No book in the world can affect The Lord's presence and infinite being. If we'd rather read a tourist guide to Mount Everest than climbing the Mountain, we can do so, but though very importantly, it can direct us to the tracks most suitable for climbing, it does a poor job with replacing the experience of the Mountain, which, we have to understand, doesn't come or go with books or words.

Monday, March 19, 2012

Practice Timelessly

Heaven doesn't reward what we have done in the past, nor does it reward what we intend to do tomorrow. What do I mean by this? Do all our charity work, and hours of prayer/meditation count for nothing? Yes, in short, that is what I mean.

Years of spiritual practice or conduct will of course increase our chances to endure and welcome the wind of transformation when it comes, but if we're in that mind-set of gathering grace, for our future blessing, we are severely mistaken. They do not accept hand luggage on the Flight to Heaven. To enter that plane of communion we must be stripped naked.

With thoughts like “If I only pray regularly, and meditate every day”, I must surely reach enlightenment/salvation in this life”, or “I have been far to sloppy with my abstinence or fasting lately to expect any kind of progress” we bring Time into the equation.

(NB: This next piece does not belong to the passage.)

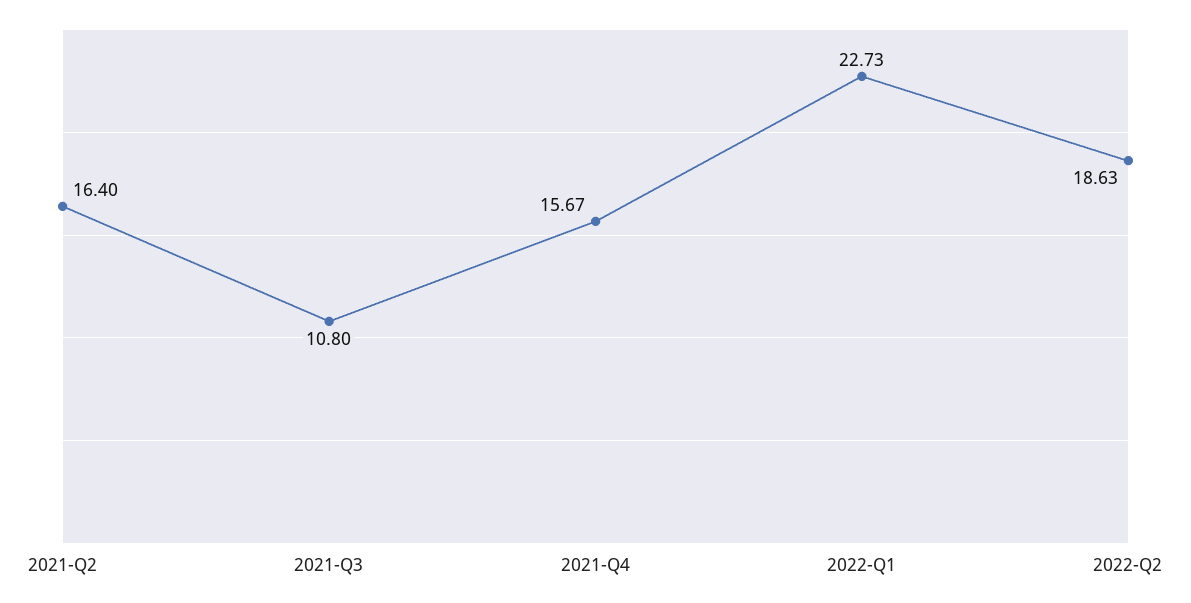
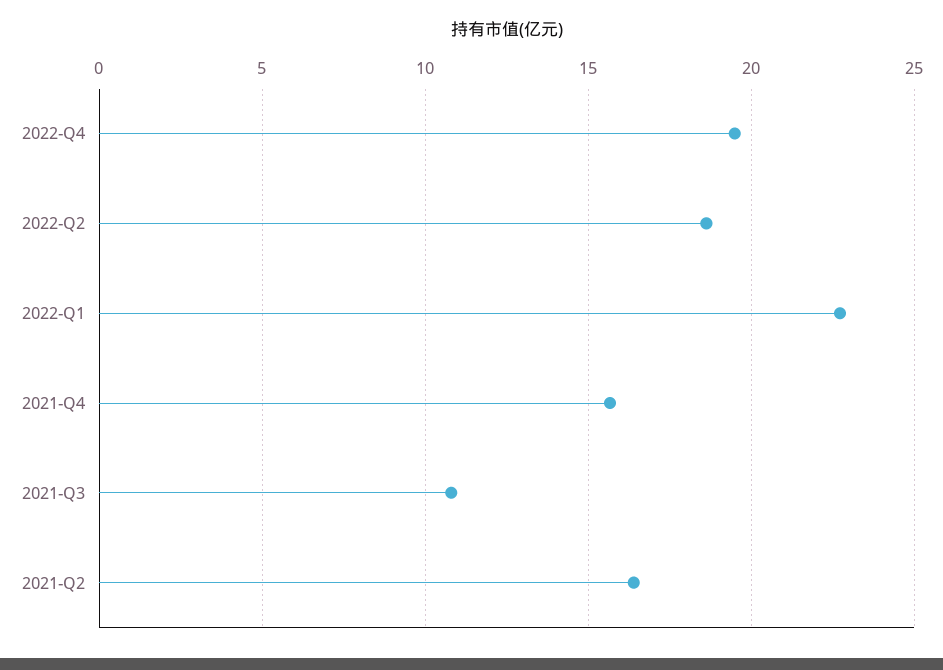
2022-Q4: none -> 19.5

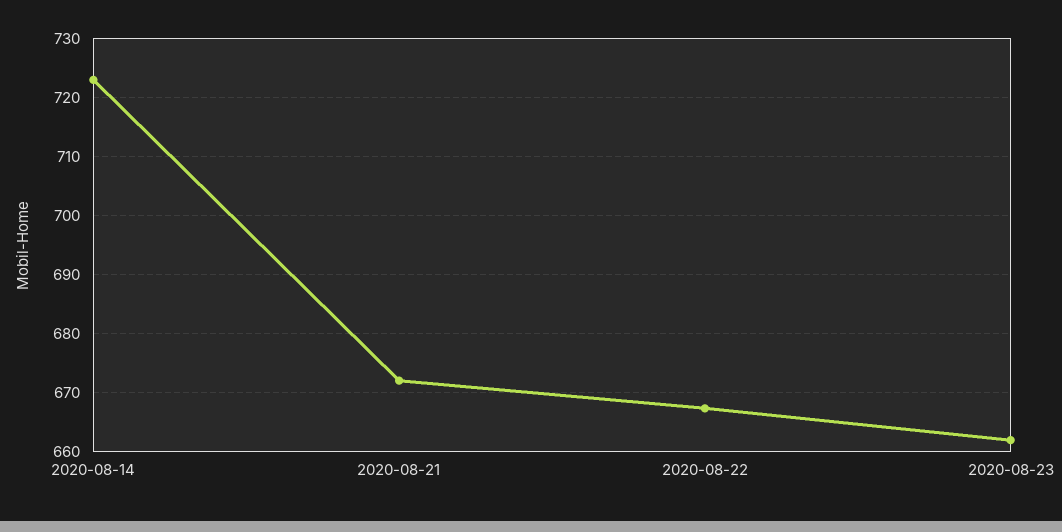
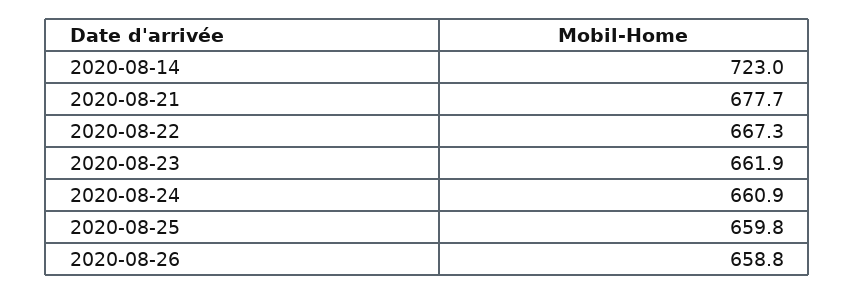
2020-08-21: 672 -> 677.7
2020-08-24: none -> 660.9
2020-08-25: none -> 659.8
2020-08-26: none -> 658.8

This is bad practice. It is weakness of faith, and it is aiming falsely. The actions of the Lord require no time.

When you look to the future for freedom, or take refuge in the past, you leave the one and only place where Life IS, and where awakening is possible – Here and Now. What you did last week, or the minute before this one, is of no consequence in this context. God, I dare say, will forgive the most hideous error or crime in a second. It is not “He” but We, that hinder His Light. We must find the courage to believe this, and to forgive ourselves, and that's the one and only tricky part.

 



Spiritual discipline, and a religious way of life, are not there to merit our future salvation. We practice and live this way to improve our relation to the NOW (Life). Whatever our self-judgment, whatever our doubts, we should
let go of them and re-enter Being (here) at once. Here is where the Lord awaits us, here is where He invites us, and here is where we may chose to strip naked (sacrifice our egos) before Him. Nothing we did in the past have the power to stop this from happening, but for the mental bonds of faithlessness that cause us to hide in Time.

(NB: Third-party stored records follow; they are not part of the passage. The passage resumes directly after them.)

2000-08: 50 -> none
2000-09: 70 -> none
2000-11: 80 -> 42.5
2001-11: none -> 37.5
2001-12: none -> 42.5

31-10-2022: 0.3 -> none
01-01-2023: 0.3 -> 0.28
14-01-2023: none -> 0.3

In essence, there is no distance to The Lord. Walking there takes no time. He is not even a step away. With a single leap of faith right now, we can skip decades of arduous practice. Trust the fullness of this moment. Give yourself to this place. We have always stood, and are still standing, by the Altar of the Lord. Do we have the faith and courage to "expose our necks" and let it happen – to let that happen which The Lord brings, whatever it may be?

Okay then, so we struggle some more and we suffer some more, but we are lost when we look to the future for our salvation, and we are of little faith until we can shed our savings on the doorstep of every day and moment, because “...surely I am with you always, to the very end of the age.” (Matthew 28:19)

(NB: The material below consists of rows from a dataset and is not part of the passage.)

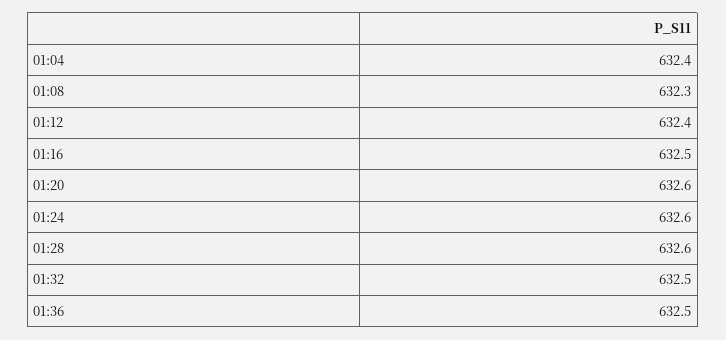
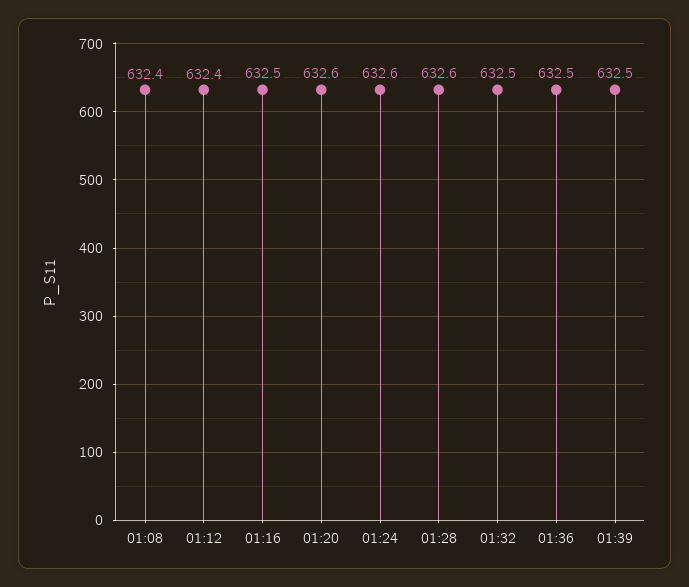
01:04: 632.4 -> none
01:08: 632.3 -> 632.4
01:39: none -> 632.5

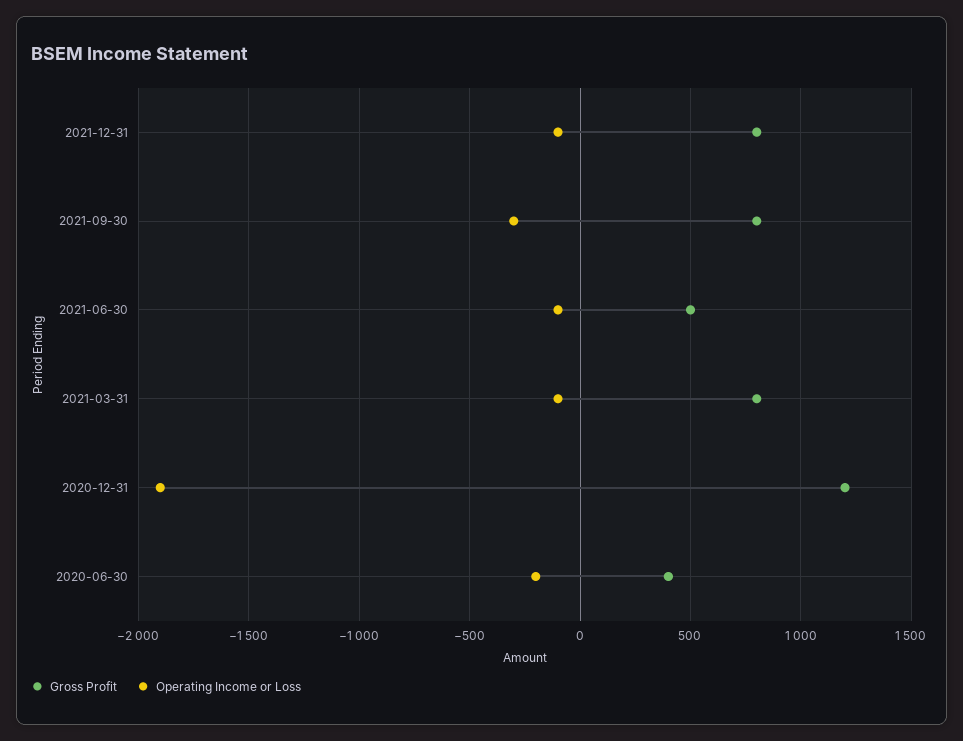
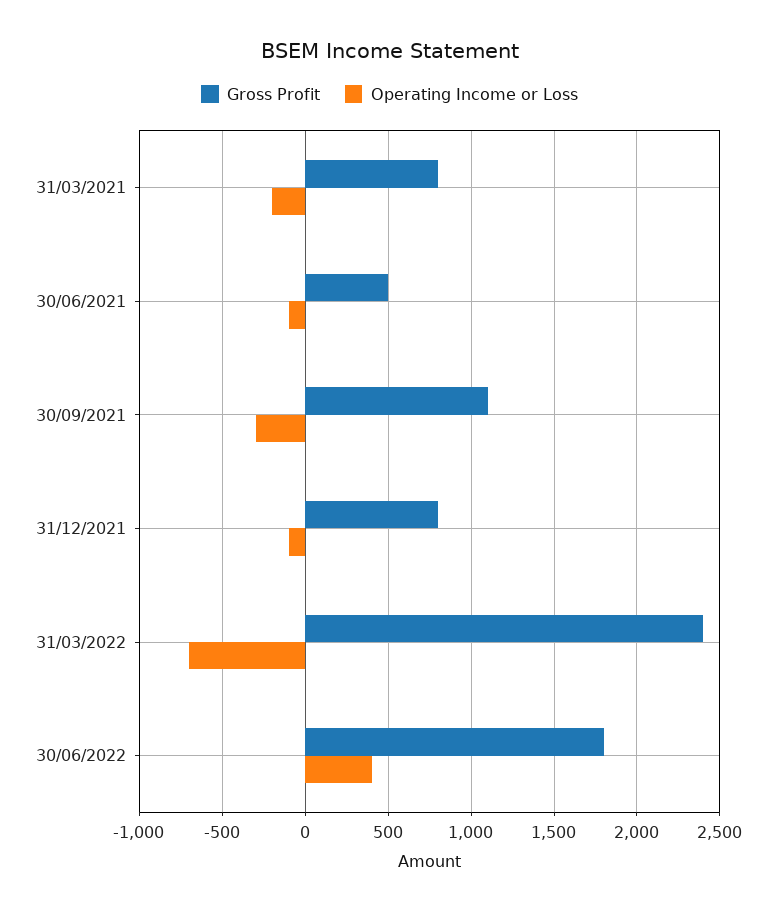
Gross Profit, 2021-09-30: 800 -> 1100
Operating Income or Loss, 2021-03-31: -100 -> -200
Gross Profit, 2020-12-31: 1200 -> none
Operating Income or Loss, 2020-12-31: -1900 -> none
Gross Profit, 2020-06-30: 400 -> none
Operating Income or Loss, 2020-06-30: -200 -> none
Gross Profit, 31/03/2022: none -> 2400
Operating Income or Loss, 31/03/2022: none -> -700
Gross Profit, 30/06/2022: none -> 1800
Operating Income or Loss, 30/06/2022: none -> 400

or as Paul writes: “...I tell you, now is the time of God's favor, now is the day of salvation.(2 Corinthians 6:2)

It is better that we return to this now (the presence of the Lord), if only for a second, than make up plans for a future in perfect virtue. Fall into the deepest pit of Sin, it doesn't matter. If we re-enter this now in faith and fully undressed (of us), the Lord will welcome us with all of His Love, and embrace us as if we were (in our capacity of) His One and only Son. I will even claim that; if we come with empty hands, He is unable to deny us.

Sunday, March 18, 2012

The Ways of Knowing and Unknowing

"Using the mind to look for reality is delusion. Not using the mind to look for reality is awareness.", says the legendary Bodhidharma.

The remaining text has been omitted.